Товарищ его осторожно снял ношу свою, приставил ее к дереву, молча
поклонился еще раз Вульфу и невесте его. Все общество расположилось, по
удобности или по вкусу, кто на подушках из кареты, кто на мураве. Слепец,
сидя на двух подушках, возвышался над всеми целою головою: казалось,
старость председала в совете красоты и мужества.
- Откуда вы, добрые люди? - спросила Рабе.
- Мы не знаем, откуда и куда идем, - отвечал слепец, - а придем, куда
всем, царю и селянину, бедному и богатому, назначена общая гостиница.
- Мы просто странники, - подхватил черноволосый, - идем из Адзеля в
Менцен, оттуда проберемся, куда глаза взглянут и сердце позовет.
- Чем же вы живете? - спросила опять девица Рабе.
- Искусством нашим, - отвечал черноволосый. - Я играю на гуслях,
товарищ мой на скрипке и поет.
- Попав на эту бедную землю, - продолжал слепец, - все мы живем для
того, чтобы дожить; но выполнить этого не можем, не нося тяготы один
другого. Он помогает слепцу ходить; мы друг друга утешаем беседою и дружбой;
оба, по возможности нашей, доставляем другим удовольствие и за это
награждены. Такова в мире в разных видах круговая порука!

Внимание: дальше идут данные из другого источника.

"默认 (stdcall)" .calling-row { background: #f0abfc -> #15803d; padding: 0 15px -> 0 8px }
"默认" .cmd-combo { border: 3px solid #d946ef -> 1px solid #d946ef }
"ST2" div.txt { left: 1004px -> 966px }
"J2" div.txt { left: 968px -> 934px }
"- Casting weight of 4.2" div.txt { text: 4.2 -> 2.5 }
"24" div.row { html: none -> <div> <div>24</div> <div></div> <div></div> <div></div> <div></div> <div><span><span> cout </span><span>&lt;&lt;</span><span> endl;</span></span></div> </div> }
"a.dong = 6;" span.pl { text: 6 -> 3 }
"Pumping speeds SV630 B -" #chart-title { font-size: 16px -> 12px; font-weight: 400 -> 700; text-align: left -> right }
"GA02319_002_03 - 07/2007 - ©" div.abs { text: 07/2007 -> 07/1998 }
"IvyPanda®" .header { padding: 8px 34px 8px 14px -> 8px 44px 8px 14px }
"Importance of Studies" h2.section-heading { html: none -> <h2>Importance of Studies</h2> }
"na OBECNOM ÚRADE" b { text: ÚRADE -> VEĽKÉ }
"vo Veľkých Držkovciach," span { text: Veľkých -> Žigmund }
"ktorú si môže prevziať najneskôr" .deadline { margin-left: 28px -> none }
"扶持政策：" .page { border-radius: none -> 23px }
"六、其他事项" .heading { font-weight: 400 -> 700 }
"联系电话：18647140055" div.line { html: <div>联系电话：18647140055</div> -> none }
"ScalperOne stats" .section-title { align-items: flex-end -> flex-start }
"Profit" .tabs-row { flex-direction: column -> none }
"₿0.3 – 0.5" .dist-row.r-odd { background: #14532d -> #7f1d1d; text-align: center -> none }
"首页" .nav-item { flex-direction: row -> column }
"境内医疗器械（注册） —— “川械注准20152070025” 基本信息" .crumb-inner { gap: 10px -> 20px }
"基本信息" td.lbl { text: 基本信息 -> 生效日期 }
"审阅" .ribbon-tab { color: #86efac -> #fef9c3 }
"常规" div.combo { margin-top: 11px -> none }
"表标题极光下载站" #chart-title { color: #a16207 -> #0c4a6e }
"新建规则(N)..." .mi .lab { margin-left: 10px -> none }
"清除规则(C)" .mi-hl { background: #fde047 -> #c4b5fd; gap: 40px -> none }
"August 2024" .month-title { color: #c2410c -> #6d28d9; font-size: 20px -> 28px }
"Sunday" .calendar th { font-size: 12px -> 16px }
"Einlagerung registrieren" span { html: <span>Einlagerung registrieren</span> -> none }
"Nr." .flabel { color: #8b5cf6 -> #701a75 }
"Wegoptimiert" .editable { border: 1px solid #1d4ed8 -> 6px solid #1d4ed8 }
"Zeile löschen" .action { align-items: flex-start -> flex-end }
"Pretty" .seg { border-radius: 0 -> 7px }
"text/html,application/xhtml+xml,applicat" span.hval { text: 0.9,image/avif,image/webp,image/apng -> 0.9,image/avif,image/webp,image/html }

- О, да ты и мудрец, как я вижу! - возразил цейгмейстер.
- Много чести, господин! Бродя по белому свету, видев много людей,
изучая природу, можно кое-чему научиться. Впрочем, в великой книге того, кто
один премудр, мы читаем еще по указке.
- Ваша родина? - спросила девушка.
- Обоим нам родина Швеция, - отвечал слепец.
Капитан пожал руку старика так, что он поморщился, и воскликнул:
- Камрады-соотечественники! не одного ли поля ягоды?
- Я из Торнео, а товарищ мой из Выборга.
- Мое же гнездо судьба свила почти на перепутье этих мест, именно в
Абове. Я центр, как вы видите, а вы, фланги мои, отныне должны поступить ко
мне в команду, и потому...
- Прошу заранее уволить нас от этой чести. Один, дряхлый, будет
отставать, другой, может быть, погорячится и уйдет вперед, и ваша линия
расстроится.
- Доннерветтер! он рассуждает, как старый капитан. Ваше имя и
прозвание?
- Мы люди простые, и потому нас просто зовут: меня Конрадом из Торнео,
его Вольдемаром из Выборга. Думаю, что этими именами потребуют нас в день
последнего суда; разве там прибавят к ним, по делам нашим, новые прозвания!
- Не в лесу же выросли вы, как дождевики! Верно, были у вас отец и
мать? Кто твои, молодец?
- Я родителей моих не знал, - отвечал Вольдемар, - впрочем, повесть
сиротства, бедности и нужд не может быть занимательна ни для воина, который
все это почитает вздором, ни для прекрасной госпожи, начинающей только жить.
- Но ты много странствовал, много видел? - продолжал вопрошать
цейгмейстер таким тоном, каким член комиссии военного суда отбирает по
пунктам отзывы от своего подсудимого.
- Я и теперь под чужим небом; видел людей, которые везде одинаковы, -
возразил младший музыкант, неплодовитый на ответы и приметно несклонный к
откровенности. Голос его в этом возражении отзывался какою-то
раздражительностью характера, несогласною с наружностью смиренного
странника.
- Ответ короток и убедителен, как приклад часового, поставленного у
поста, куда одни избранные, с паролем, имеют право входить. Дозволь, по
крайней мере, спросить тебя, камрад: давно ли ты оставил Швецию?
- Лет... если не ошибаюсь... десяток.